French archaeologist (1778–1867)

Jacques-Joseph Champollion-Figeac (/fr/), also known as Champollion l'aîné ('the Elder'; 5 October 1778 – 9 May 1867) was a French archaeologist, elder brother of Jean-François Champollion (decipherer of the Rosetta Stone).

==Biography==
He was born at Figeac in the département of Lot. He became professor of Greek and librarian at Grenoble. His research in Grenoble in 1803 revealed the existence of a Merovingian crypt under the church of St. Laurent. He was compelled to retire in 1816 on account of the part he had taken during the Hundred Days.
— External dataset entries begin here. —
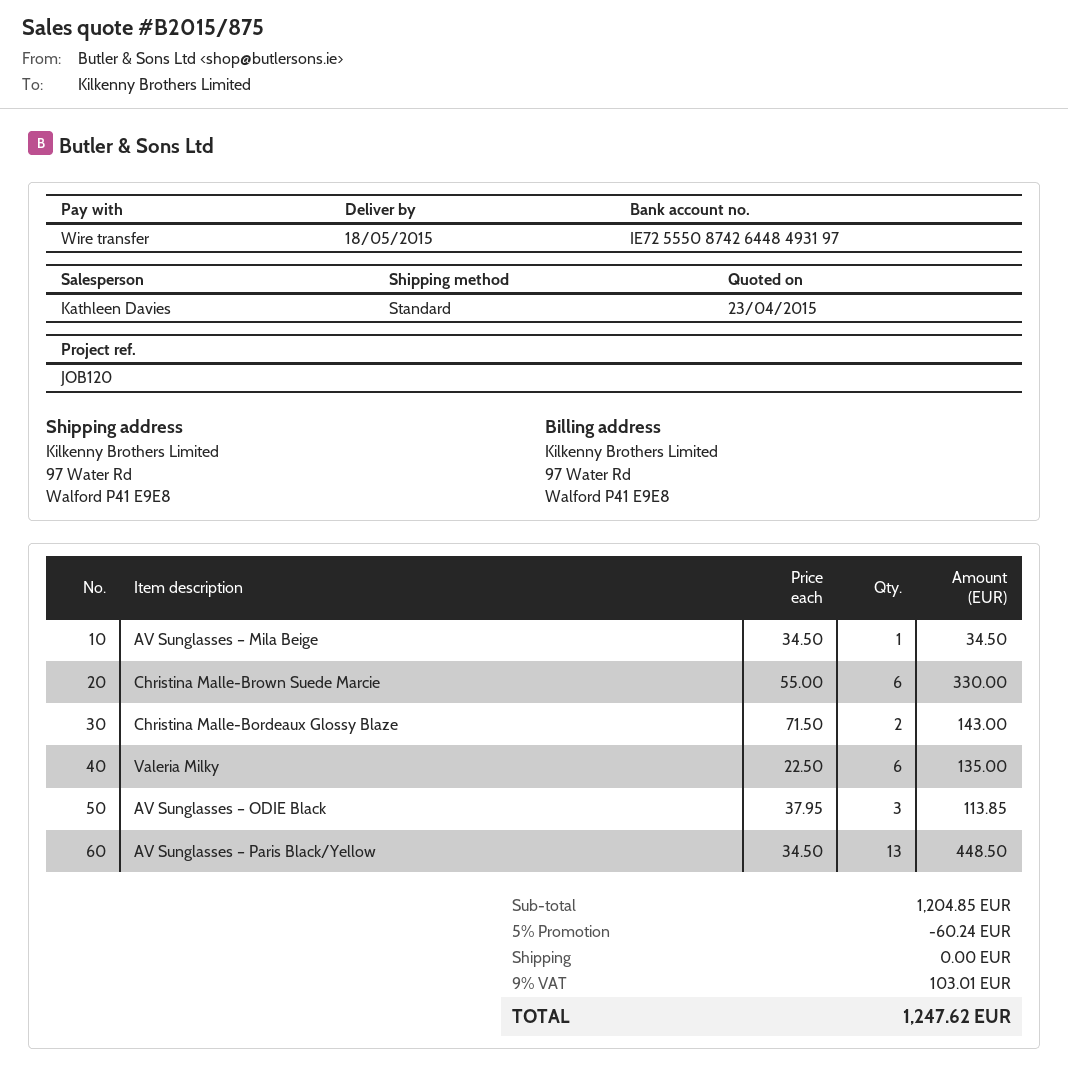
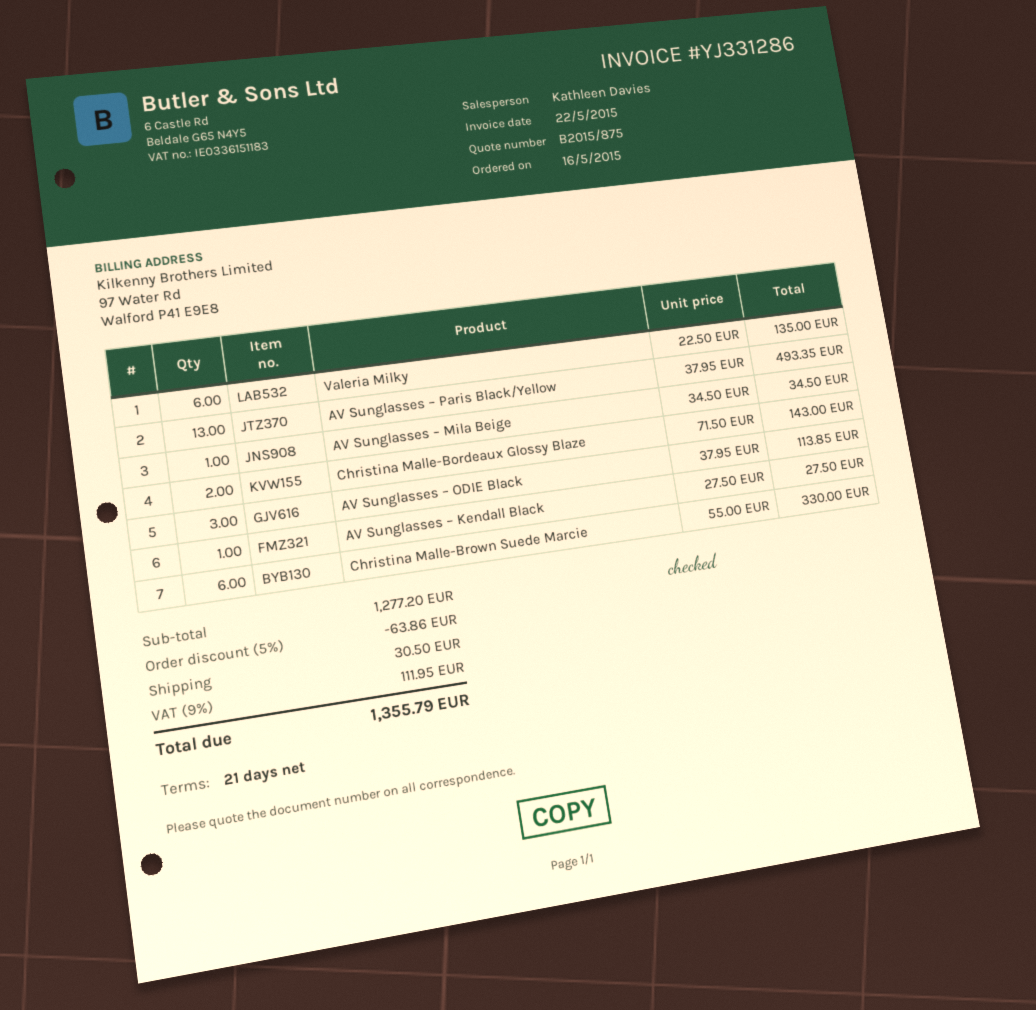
AV Sunglasses – Paris Black/Yellow: 13 x 34.50 = 448.50 -> 13 x 37.95 = 493.35
AV Sunglasses – Kendall Black: none -> 1 x 27.50 = 27.50
subtotal: 1204.85 -> 1277.20
discount: 5% = 60.24 -> 5% = 63.86
shipping: 0.00 -> 30.50
tax: 9% = 103.01 -> 9% = 111.95
total: 1247.62 -> 1355.79

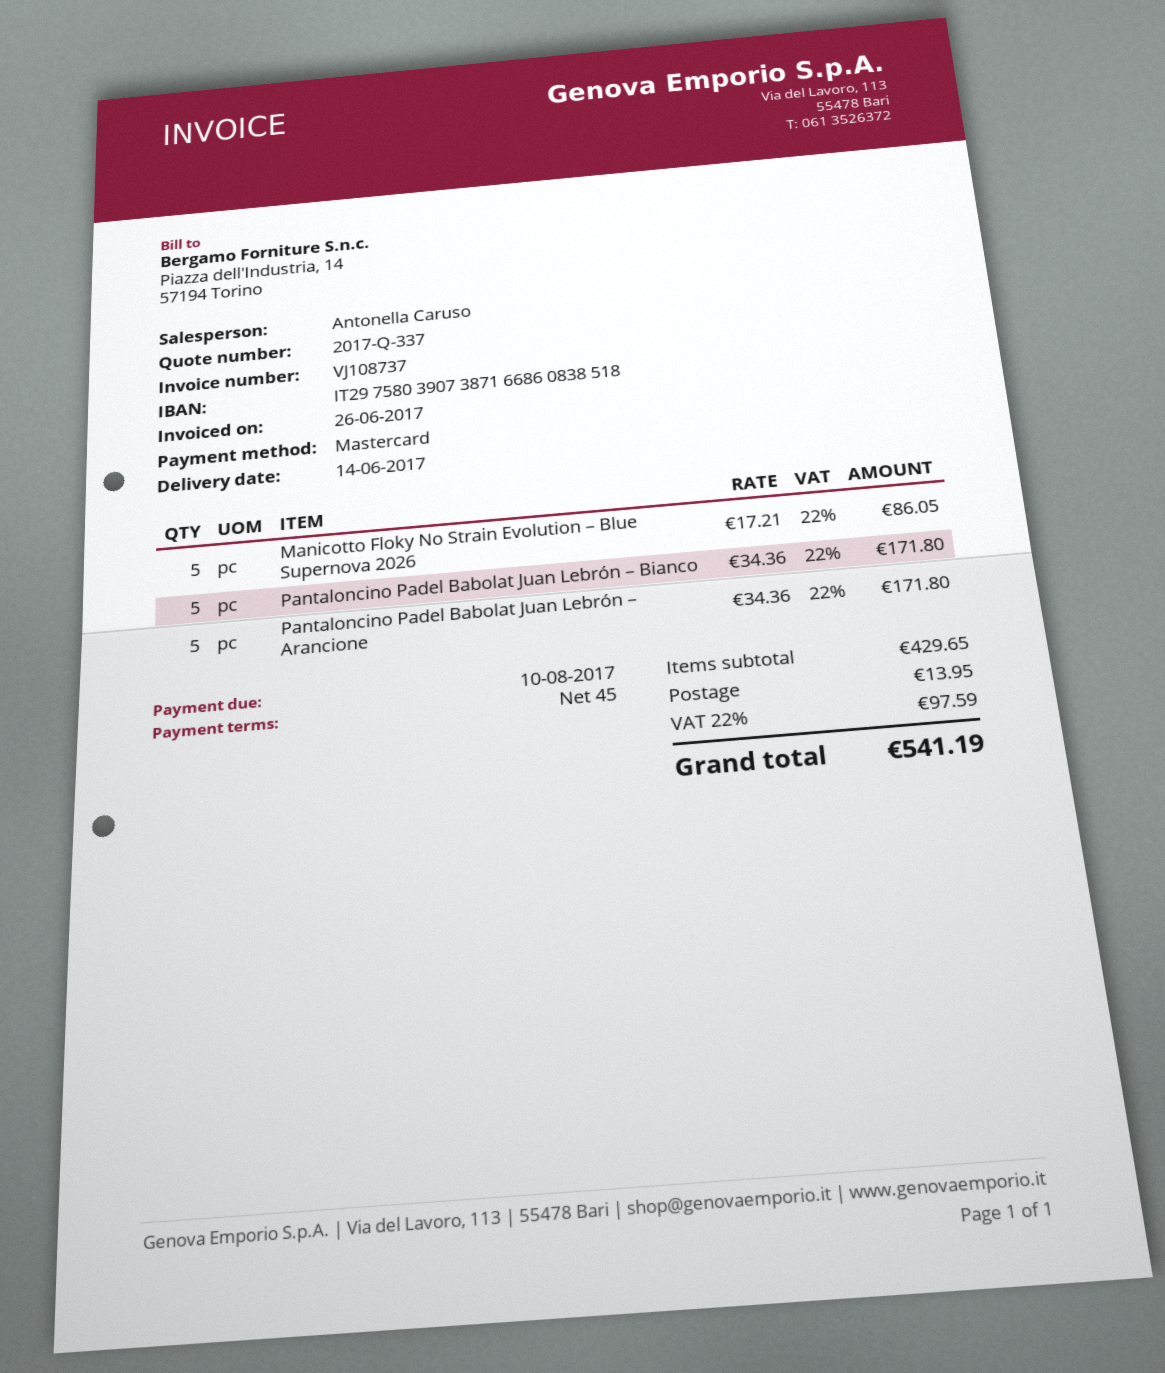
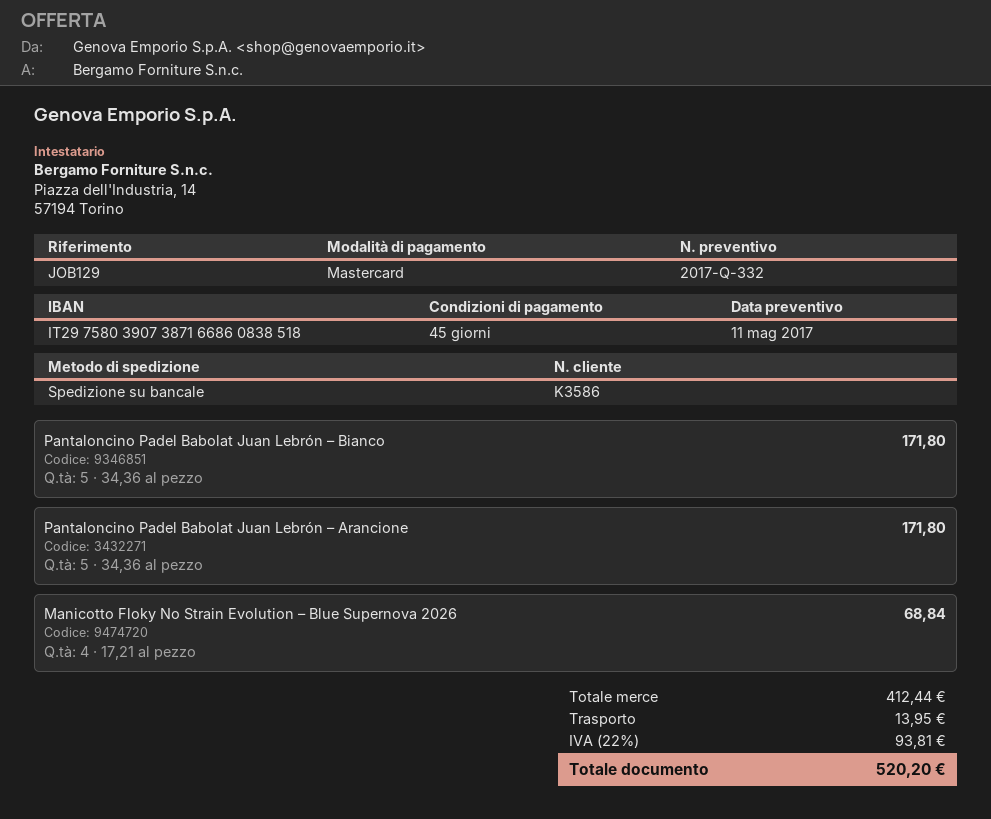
quote number: 2017-Q-337 -> 2017-Q-332
Manicotto Floky No Strain Evolution – Blue Supernova 2026: 5 x 17.21 = 86.05 -> 4 x 17.21 = 68.84
subtotal: 429.65 -> 412.44
tax: 22% = 97.59 -> 22% = 93.81
total: 541.19 -> 520.20

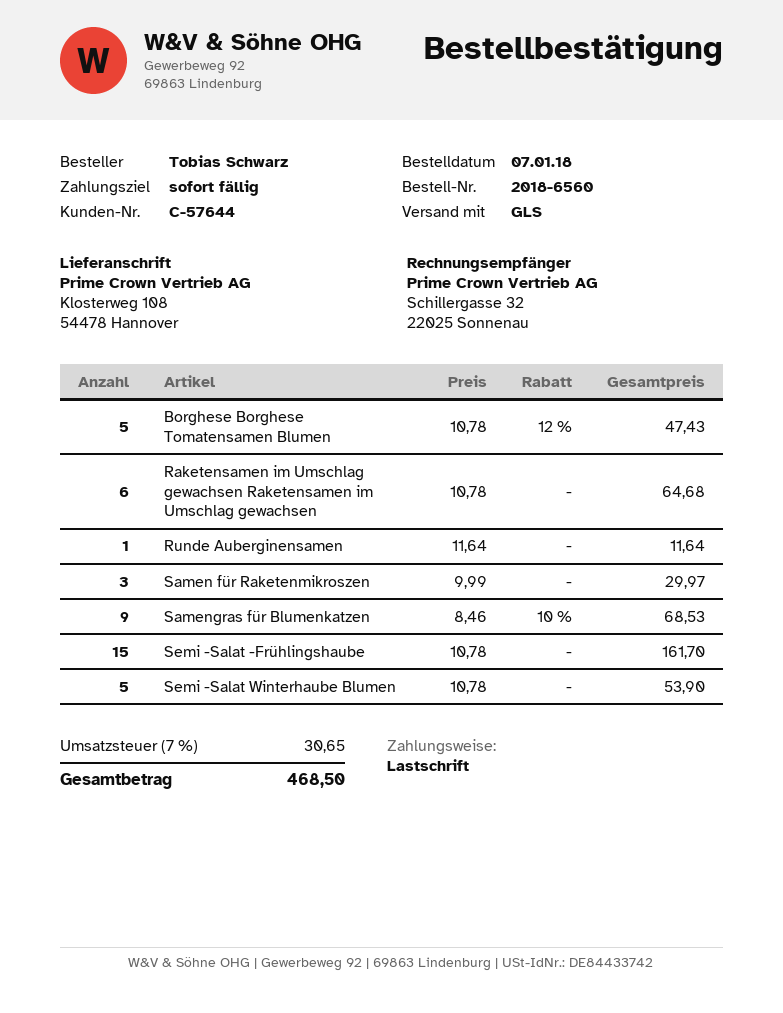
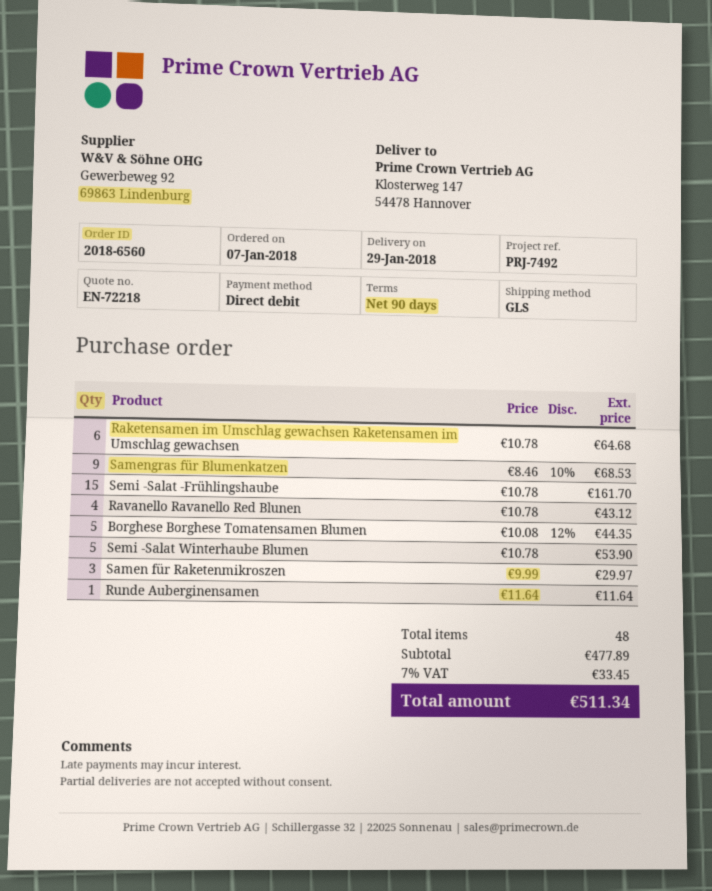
payment terms: on receipt -> 90 days
ship to: Klosterweg 108, 54478 Hannover -> Klosterweg 147, 54478 Hannover
Borghese Borghese Tomatensamen Blumen: 5 x 10.78 - 12% = 47.43 -> 5 x 10.08 - 12% = 44.35
Ravanello Ravanello Red Blunen: none -> 4 x 10.78 = 43.12
tax: 7% = 30.65 -> 7% = 33.45
total: 468.50 -> 511.34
He afterwards became keeper of manuscripts at the Bibliothèque Nationale in Paris, and professor of palaeography at the École des Chartes. In 1850 he became librarian of the Château de Fontainebleau.

He was a correspondent, living abroad, of the Royal Institute of the Netherlands from 1832 to 1851.

==Works==
He edited several of his brother's works, and was also author of original works on philological and historical subjects, among which may be mentioned:
- Antiquités de Grenoble (1807)
- Nouvelles recherches sur les patois ou idiomes vulgaires de la France (1809)
- Nouveaux éclaircissements sur la ville de Cataro, aujourd'hui Grenoble (1814)
- Annales de Lagides (1819; supplement, 1821)
- Chartes latines sur papyrus du VIe siècle de l'ère chrétienne.
- Charte de Commune en langue romane, pour la ville de Gréalou en Quercy; publiée avec sa traduction française et des recherches sur quelques points de l'histoire de la langue romane en Europe et dans le Levant (1829), containing a partial edition of the Arabic–Old French glossary
- L'Egypte ancienne et moderne (1840) Based on his brother's manuscript collections.
- L'écriture démotique égyptienne (1843) Based on his brother's manuscript collections.
- Traité élémentaire d'archéologie (2d ed. 1843)
- Histoire des peuples anciens et modernes, l'Asie centrale, l'Inde et la Chine (1857)
- Monographie du palais de Fontainebleau (1859–64)
- Documents paléographiques relatifs à l'histoire des beaux-arts et des belles-lettres pendant le moyen âge (1868)

==Legacy==
His son Aimé-Louis (1812–1894) became his father's assistant at the Bibliothèque Nationale and, besides a number of works on historical subjects, wrote a biographical and bibliographical study of his family in Les Deux Champollion (Grenoble, 1887).

In Vif near Grenoble, The Champollion Museum is located at the former abode of Jacques Joseph.

==In popular culture==
Champollion was portrayed by Stuart Bunce in the 2005 BBC docudrama Egypt.